Following a decade of conducting studies to expose threats from plastic products, transport, and waste disposal, in 2018, IPEN came into the Basel Convention ready to fight the trade in plastic waste. The Convention’s discussions followed the 2017 decision by China to close its borders to the plastic waste trade, leaving a major hole to fill for nations wanting to dump their waste overseas. With a dedicated team at the negotiations, IPEN and a broad coalition welcomed an agreement to include plastic waste under the Convention’s guidance, meaning most plastic wastes could no longer be exported for burning or landfills.

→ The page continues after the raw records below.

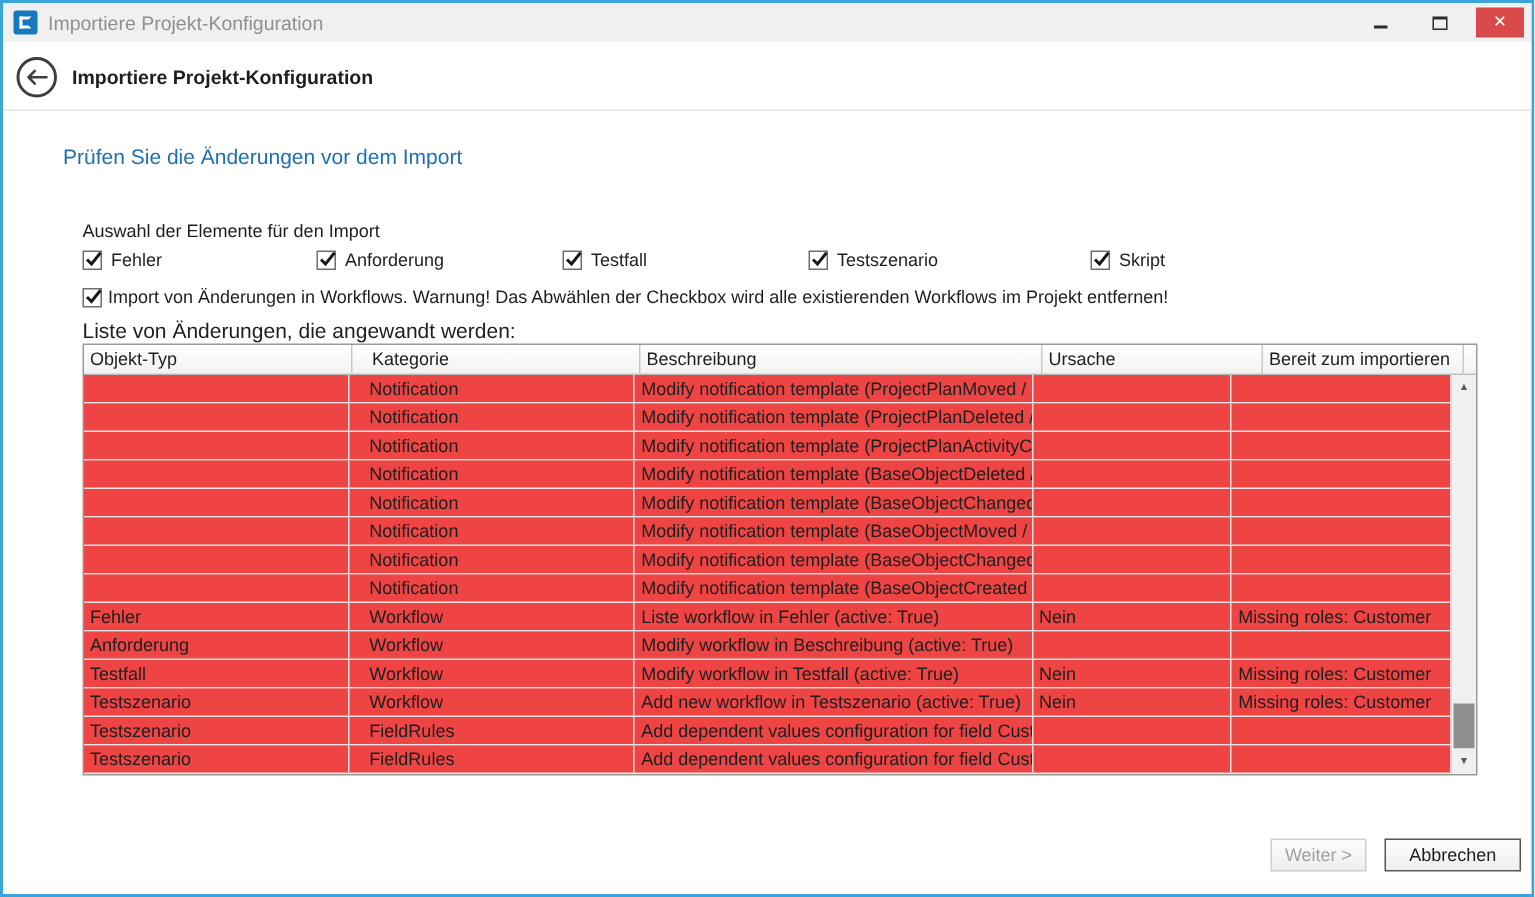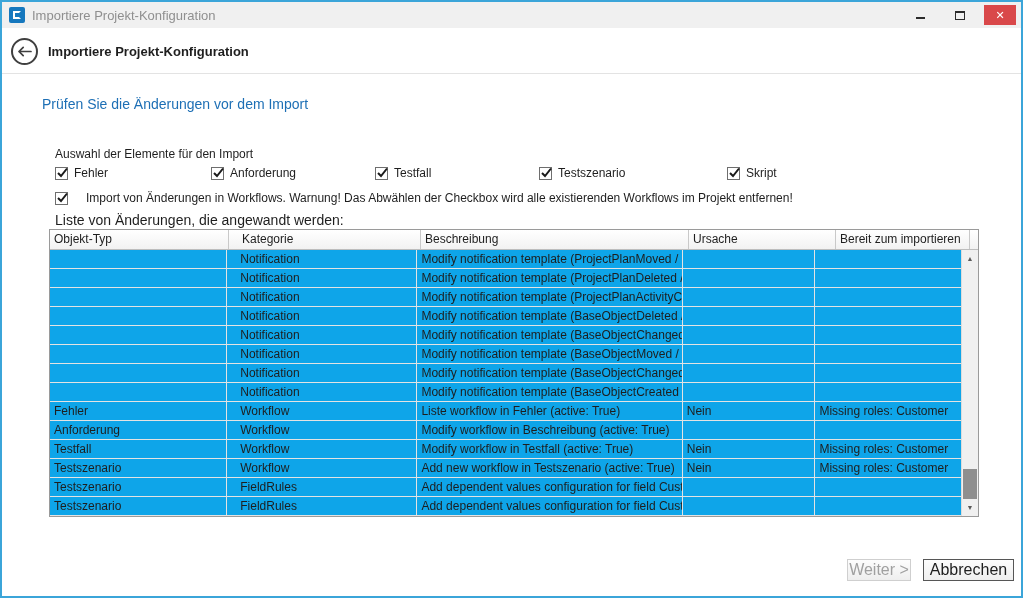"Import von Änderungen in Workflows." .workflow-row { gap: 18px -> 4px }
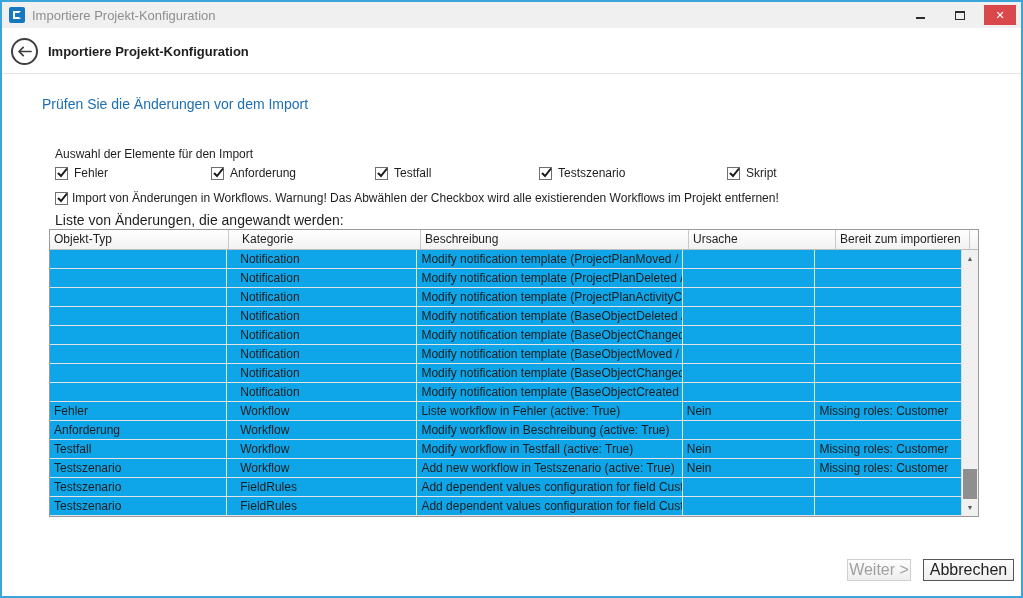"Objekt-Typ" .grid { left: 47px -> 53px }
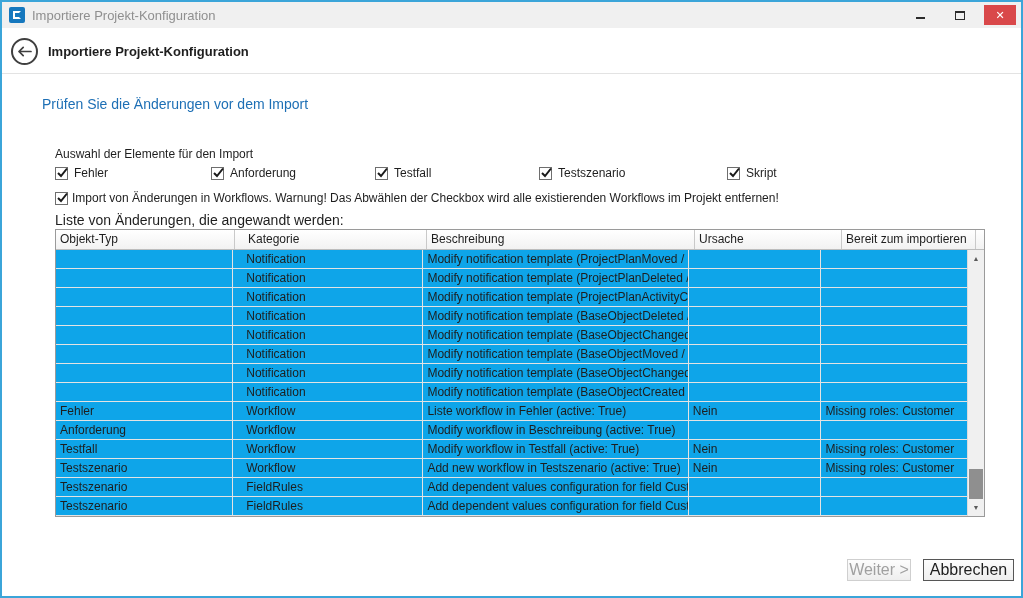"Notification" .trow { background: #0ea5e9 -> #ef4444 }
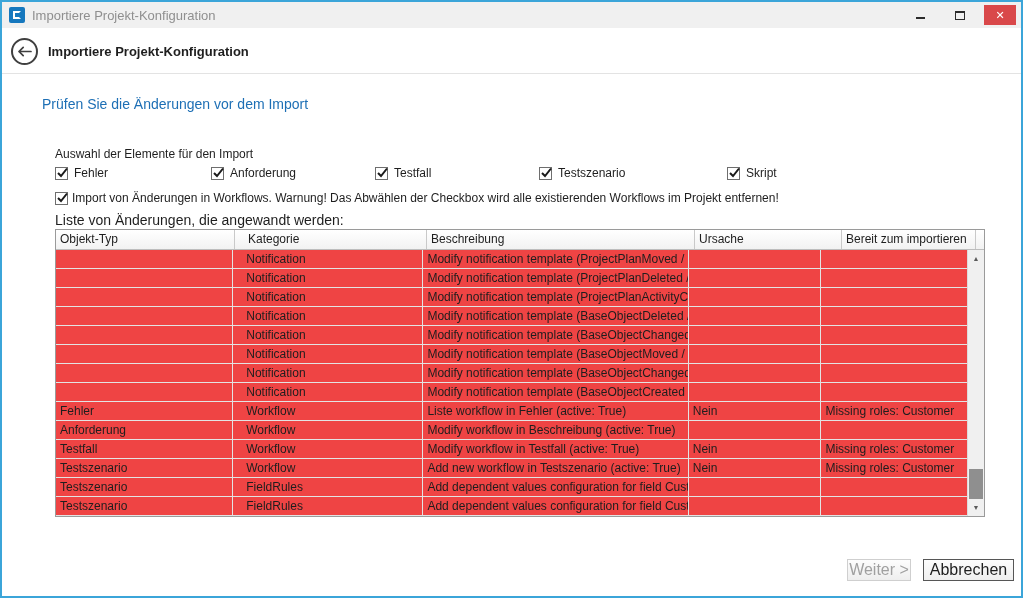"Weiter >" .btn { font-size: 16px -> 12px }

This effort marked the beginning of IPEN’s toxic plastics campaign. Soon after, a series of IPEN reports exposed threats from plastic recycling. The reports were critical in influencing the EU and Canada in 2020 to end recycling of plastics that contain globally banned chemicals. This was the first acknowledgment by major governments that recycling plastic is not a harmless practice, as it re-circulates toxic chemicals into new products.
In 2022, IPEN succeeded in shifting the plastics crisis narrative from a pollution problem that can be solved by more recycling to establishing plastics as a toxic material that threatens public and environmental health. In March 2022 when the UN Environment Assembly agreed on the need for a Plastics Treaty, only a few governments mentioned chemicals and health. Just seven months later, at the first Treaty negotiations, over 60 countries formally raised these issues – demonstrating the impact of IPEN’s advocacy.